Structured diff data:
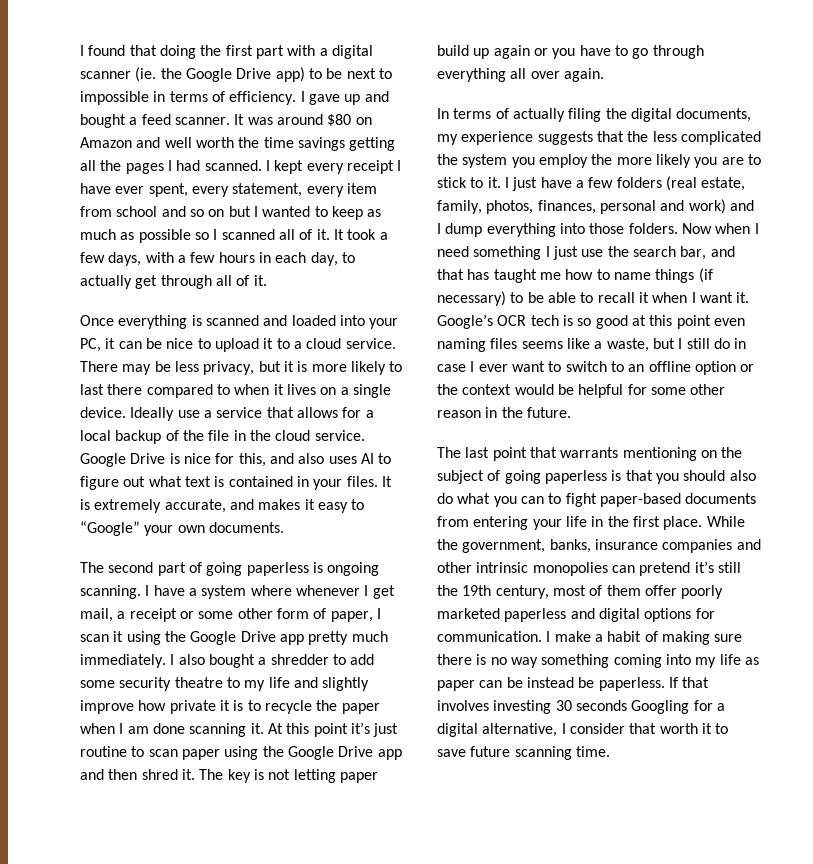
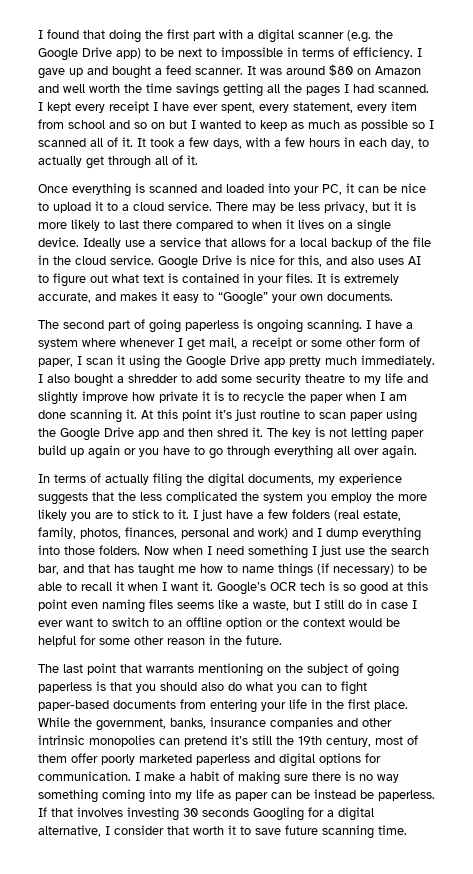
[135,67,157,82] (ie. -> [347,30,371,43] (e.g.

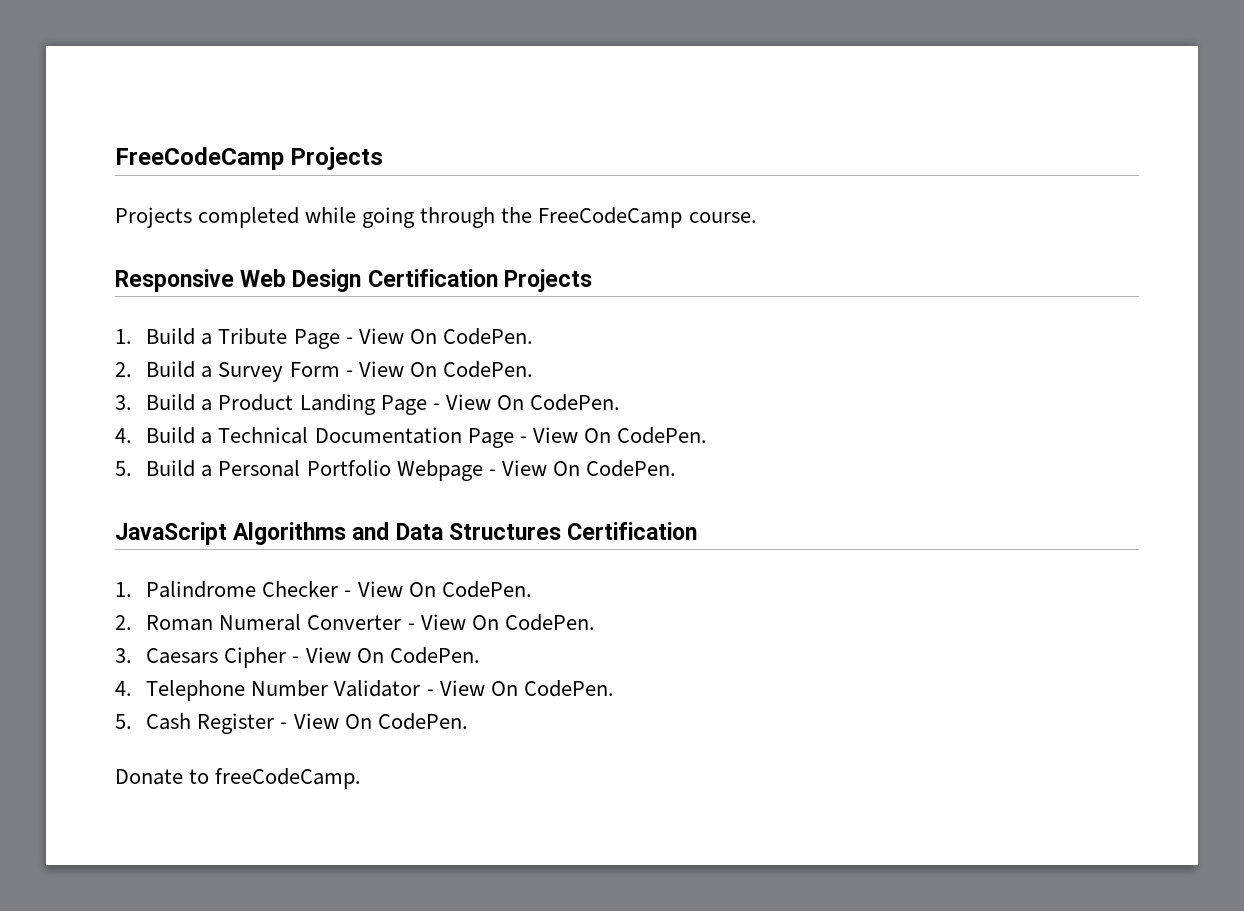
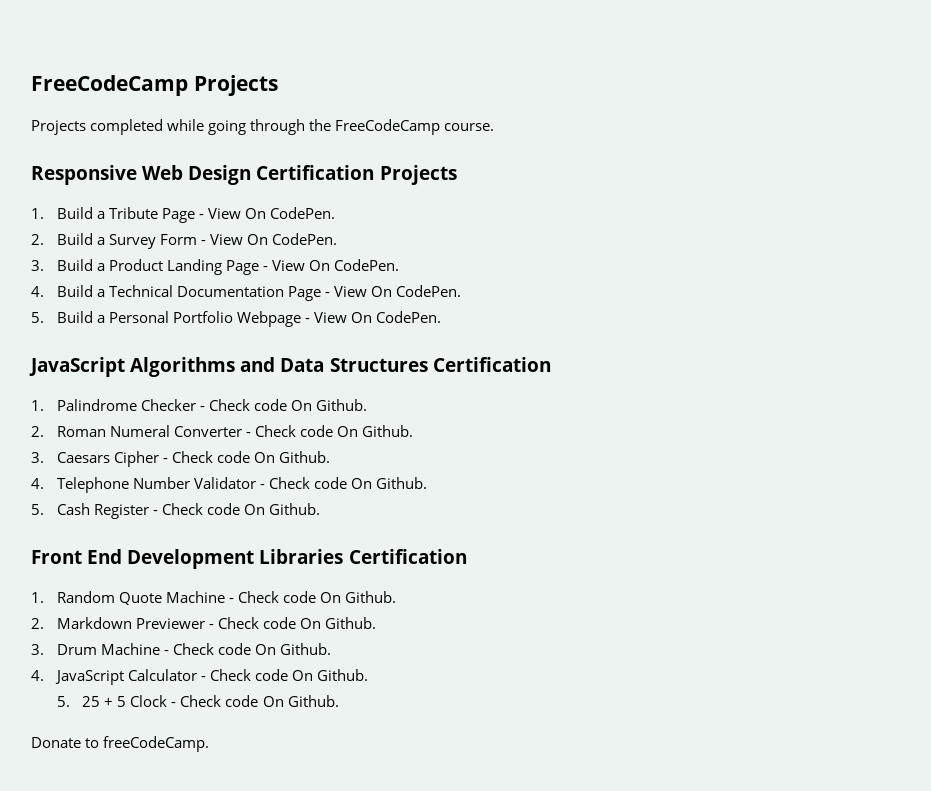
[357,581,532,598] View On CodePen. -> [208,399,367,411] Check code On Github.
[420,614,595,631] View On CodePen. -> [254,425,413,437] Check code On Github.
[305,647,480,664] View On CodePen. -> [171,451,330,463] Check code On Github.
[439,680,614,697] View On CodePen. -> [268,477,427,489] Check code On Github.
[293,713,468,730] View On CodePen. -> [161,503,320,515] [31,549,467,569] [31,591,396,605] [31,617,376,629] [31,643,331,655] [31,669,368,685] [56,695,339,707] Check code On Github. // Front End Development Libraries Certification // 1. Random Quote Machine - Check code On Github. // 2. Markdown Previewer - Check code On Github. // 3. Drum Machine - Check code On Github. // 4. JavaScript Calculator - Check code On Github. // 5. 25 + 5 Clock - Check code On Github.

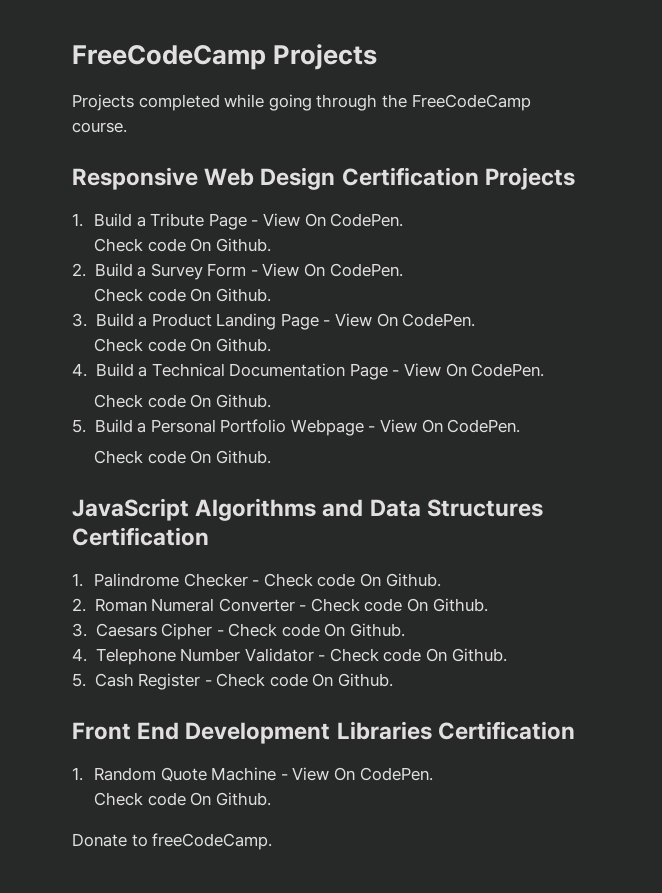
(335, 213) none -> [94,238,271,252] // Check code On Github.
(337, 239) none -> [94,288,271,302] // Check code On Github.
(399, 265) none -> [94,338,271,352] // Check code On Github.
(461, 291) none -> [94,394,271,408] // Check code On Github.
(441, 317) none -> [94,450,271,464] // Check code On Github.
[237,591,396,603] [31,617,376,629] [31,643,331,655] [31,669,368,685] [56,695,177,707] Check code On Github. // 2. Markdown Previewer - Check code On Github. // 3. Drum Machine - Check code On Github. // 4. JavaScript Calculator - Check code On Github. // 5. 25 + 5 Clock - -> [292,767,433,781] View On CodePen. //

ASSIGNMENT:
With "View" as the string to find, copy every line of the records that holds it.

RESPONSE AREA:
[357,581,532,598] View On CodePen. -> [208,399,367,411] Check code On Github.
[420,614,595,631] View On CodePen. -> [254,425,413,437] Check code On Github.
[305,647,480,664] View On CodePen. -> [171,451,330,463] Check code On Github.
[439,680,614,697] View On CodePen. -> [268,477,427,489] Check code On Github.
[293,713,468,730] View On CodePen. -> [161,503,320,515] [31,549,467,569] [31,591,396,605] [31,617,376,629] [31,643,331,655] [31,669,368,685] [56,695,339,707] Check code On Github. // Front End Development Libraries Certification // 1. Random Quote Machine - Check code On Github. // 2. Markdown Previewer - Check code On Github. // 3. Drum Machine - Check code On Github. // 4. JavaScript Calculator - Check code On Github. // 5. 25 + 5 Clock - Check code On Github.
[237,591,396,603] [31,617,376,629] [31,643,331,655] [31,669,368,685] [56,695,177,707] Check code On Github. // 2. Markdown Previewer - Check code On Github. // 3. Drum Machine - Check code On Github. // 4. JavaScript Calculator - Check code On Github. // 5. 25 + 5 Clock - -> [292,767,433,781] View On CodePen. //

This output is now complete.